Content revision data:
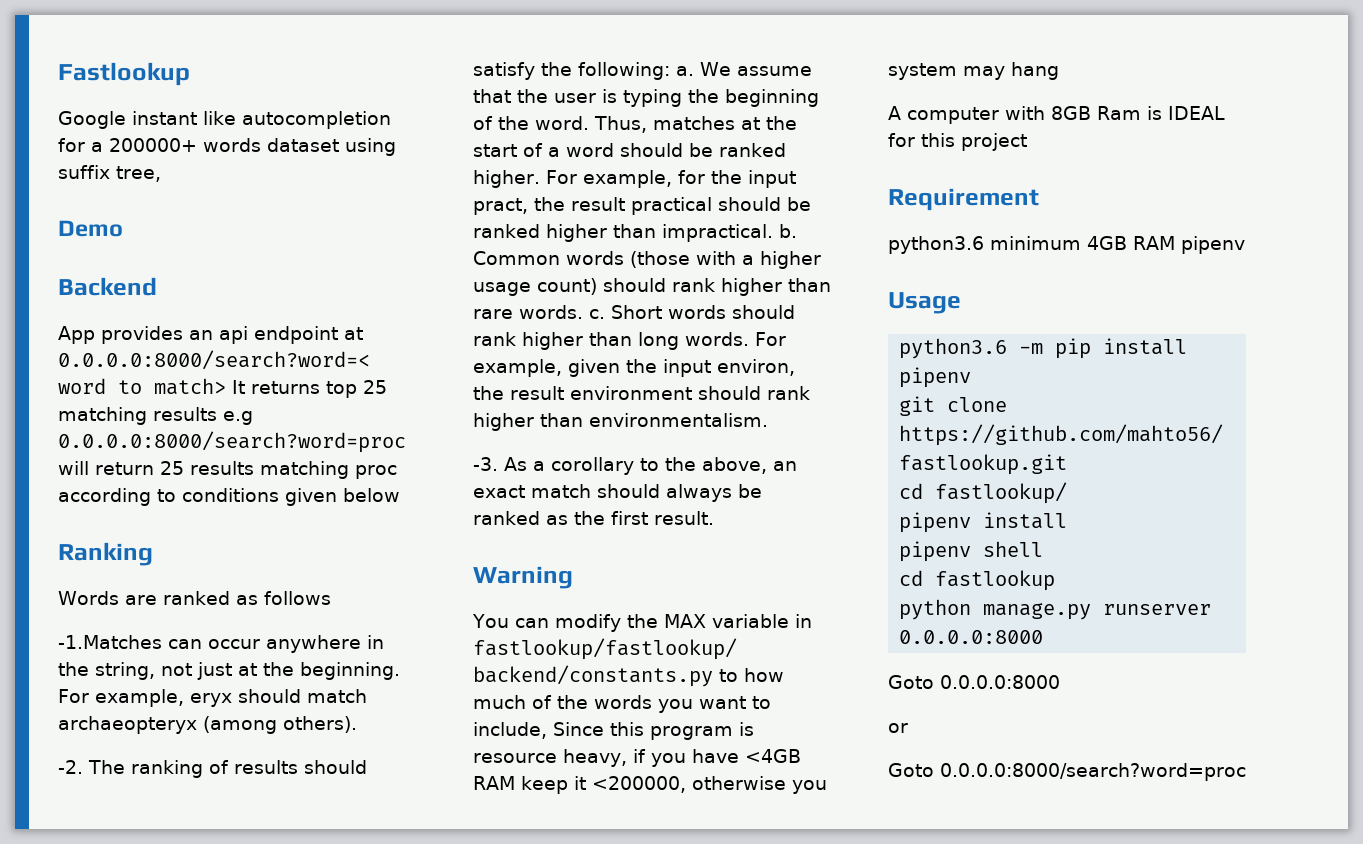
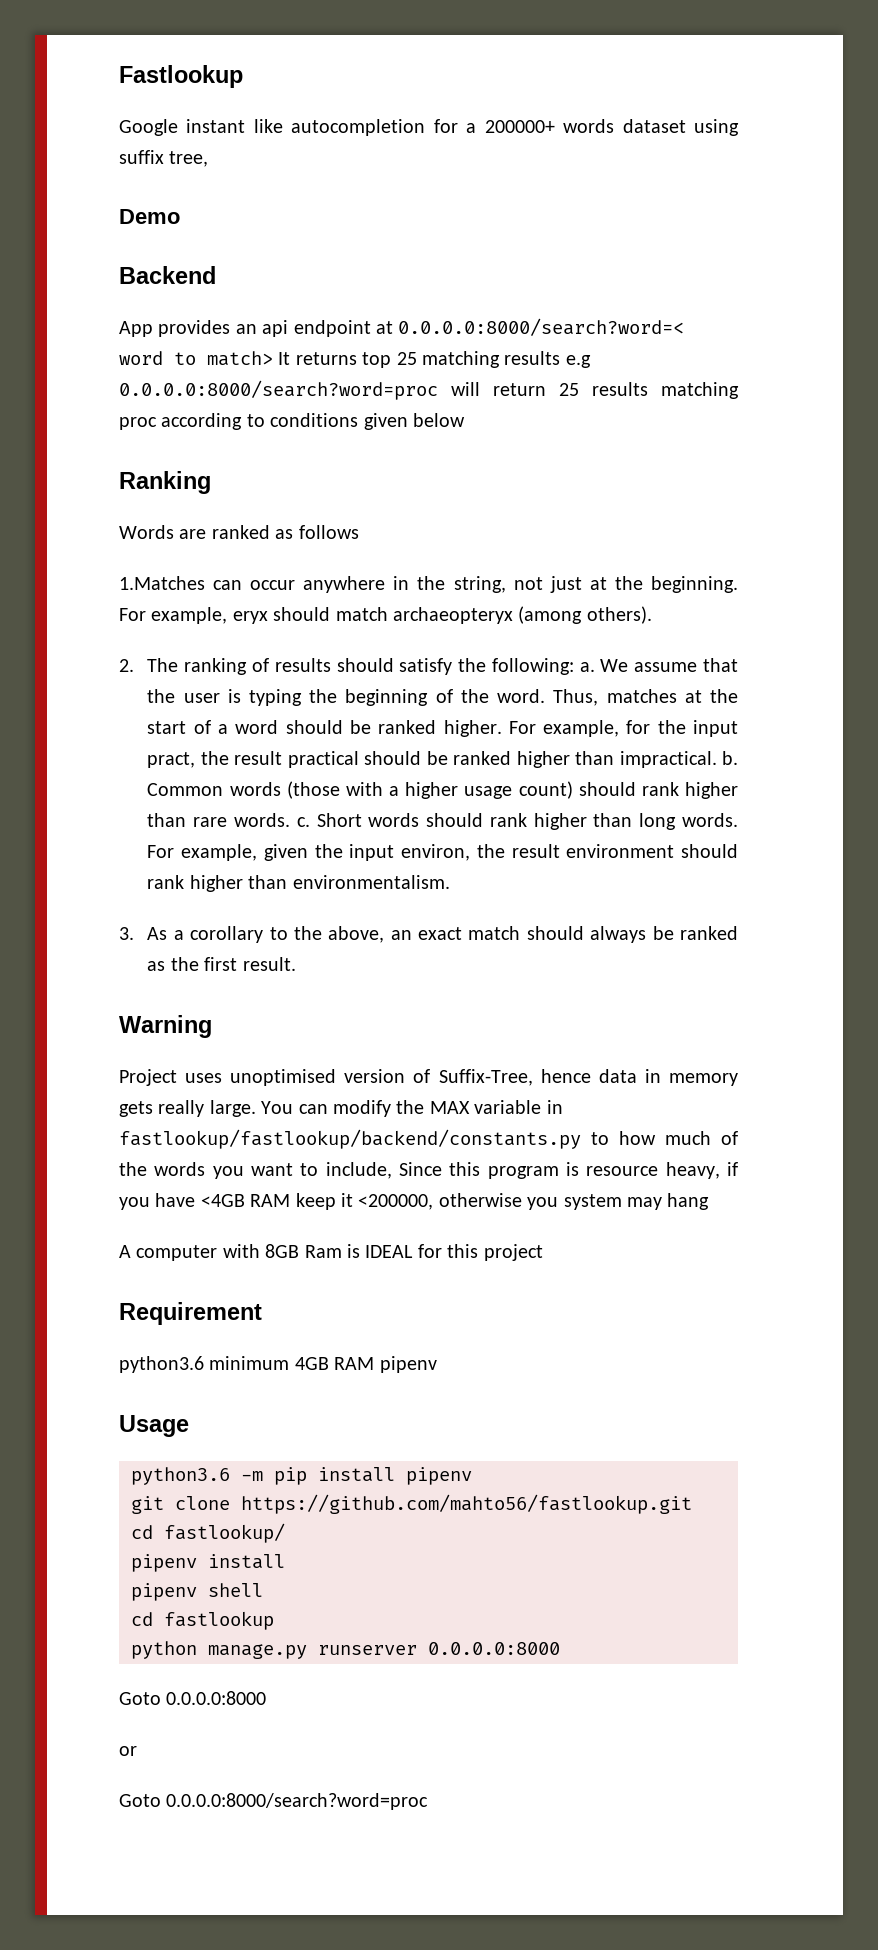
- -1.Matches can occur anywhere in the string, not just at the beginning.
+ 1.Matches can occur anywhere in the string, not just at the beginning.
- -2. The ranking of results should satisfy the following: a.
+ 2. The ranking of results should satisfy the following: a.
- -3. As a corollary to the above, an exact match should always be ranked as the first result.
+ 3. As a corollary to the above, an exact match should always be ranked as the first result.
+ Project uses unoptimised version of Suffix-Tree, hence data in memory gets really large.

→ Work to complete
If a line in the records contains the word "above", copy it.

→ Answer to this exercise
- -3. As a corollary to the above, an exact match should always be ranked as the first result.
+ 3. As a corollary to the above, an exact match should always be ranked as the first result.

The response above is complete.